Ia bukan tipe laki-laki yang mempermasalahkan tentang keperawanan seorang perempuan. Mungkin kedengarannya pikirannya terlalu terbuka soal itu, sebab meskipun saat ini pergaulan semakin bebas, ia yakin masih ada orang dewasa yang tetap mempertahankan keperawanan dan keperjakaan dan baru melepasnya saat menikah. Kultur adat Timur yang tertutup dan tabu soal seksual pastinya masih dipegang hingga saat ini. Termasuk dirinya. Keluarganya bisa dibilang juga masih tergolong berhati-hati tentang pergaulan. Sekalipun orangtuanya tidak pernah secara langsung memintanya berhati-hati, namun kesadaran itu muncul sendiri dari dalam dirinya. Ia akan menjaga dirinya sampai menemukan orang yang tepat.

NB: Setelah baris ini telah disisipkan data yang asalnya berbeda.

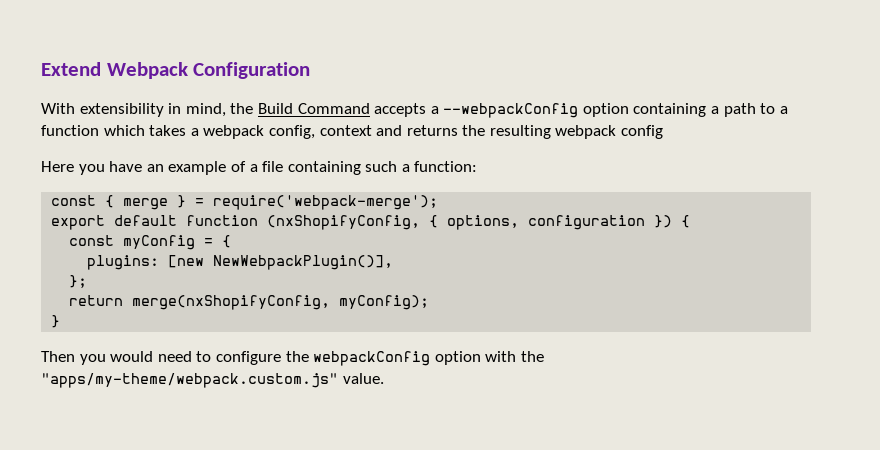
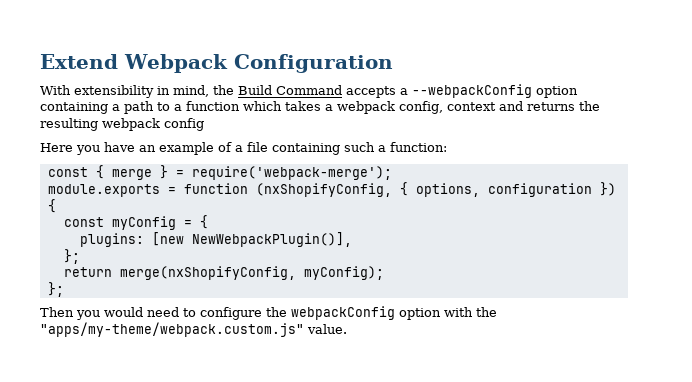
[51,215,178,230] export default -> [47,184,176,197] module.exports =
[51,315,61,328] } -> [47,282,64,297] };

Jadi, pilihan Aruna adalah hak atas tubuhnya sendiri. Dan hal itu bukan menjadi urusannya. Peluang mereka untuk berhubungan seks juga nol persen.

Mungkin ada peluang, apalagi mereka sudah menikah.

Tapi tidak.

Ia tidak mau membayangkan terlalu jauh.

Seharusnya ia tidak terpikir hal itu, tapi otaknya sedang berlibur, jadi sekian persen kewarasannya hilang dan malah melantur ke mana-mana.

Damar membasuh wajahnya sekali lagi sebelum keluar dari wash room.

Saat masuk kembali ke dalam ruangan, di atas meja sudah terhidang sekotak bakery ditemani secangkir kopi hitam. Sebotol air mineral tersegel juga diletakkan di atas meja.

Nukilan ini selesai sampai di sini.